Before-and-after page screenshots
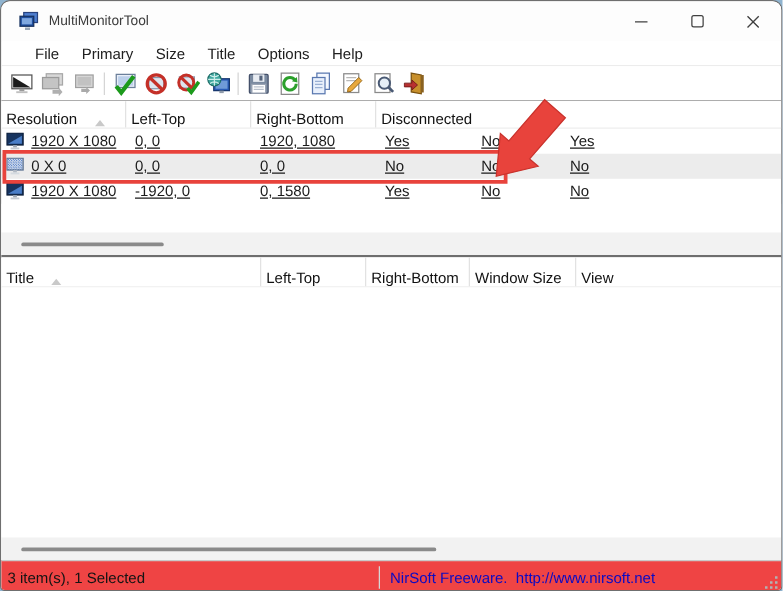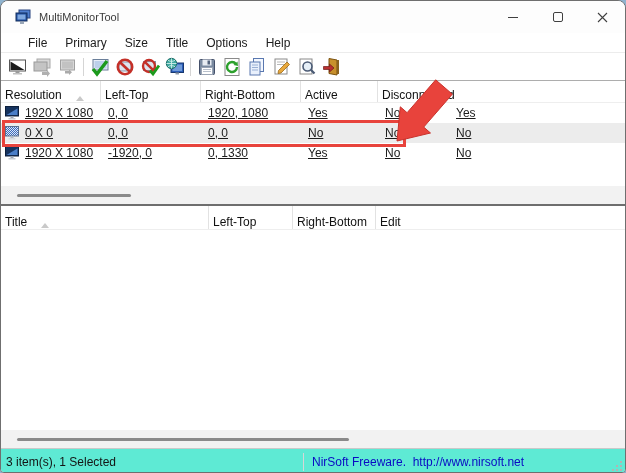"Active" div.lv-h-cell { html: <div> <span>Active</span> </div> -> none }
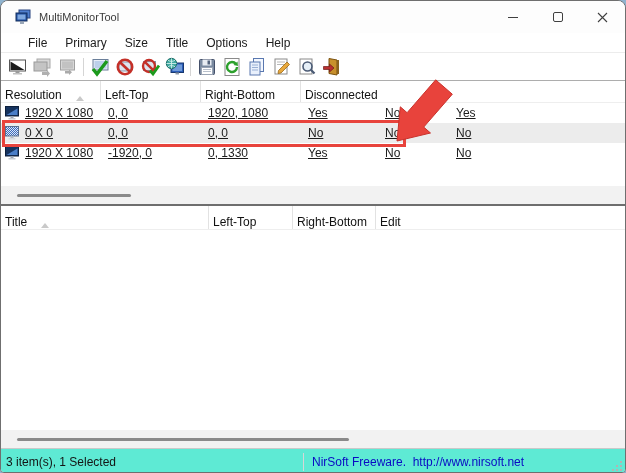"0, 1330" div.lv-cell { text: 1330 -> 1580 }
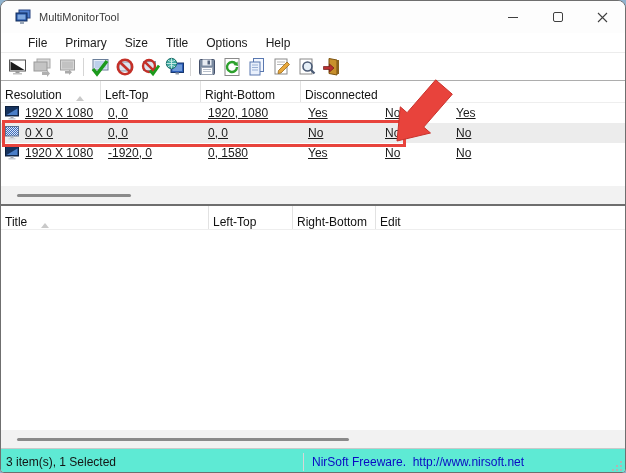"Window Size" div.lv-h-cell { html: none -> <div> <span>Window Size</span> </div> }
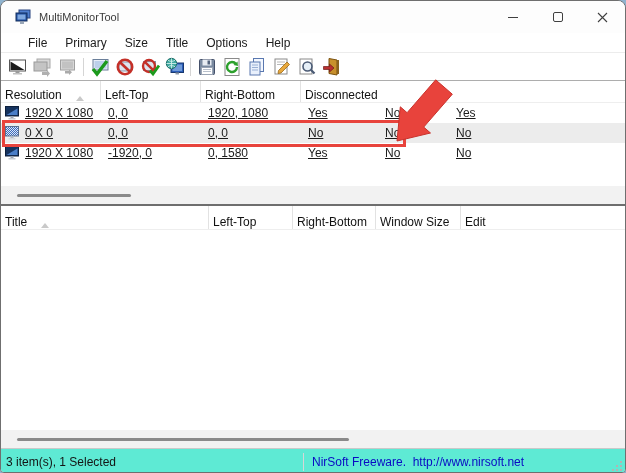"Edit" span { text: Edit -> View }
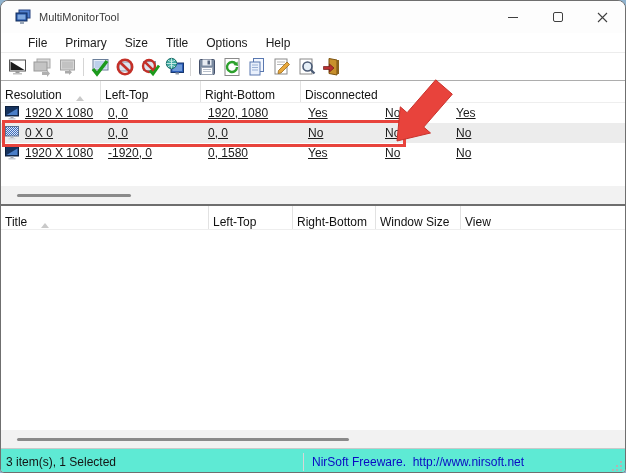"3 item(s), 1 Selected" .statusbar { background: #5eead4 -> #ef4444 }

### [What the exercise asks]
Reproduce the entries above exactly, though not their pictures.

### [Task result]
"Active" div.lv-h-cell { html: <div> <span>Active</span> </div> -> none }
"0, 1330" div.lv-cell { text: 1330 -> 1580 }
"Window Size" div.lv-h-cell { html: none -> <div> <span>Window Size</span> </div> }
"Edit" span { text: Edit -> View }
"3 item(s), 1 Selected" .statusbar { background: #5eead4 -> #ef4444 }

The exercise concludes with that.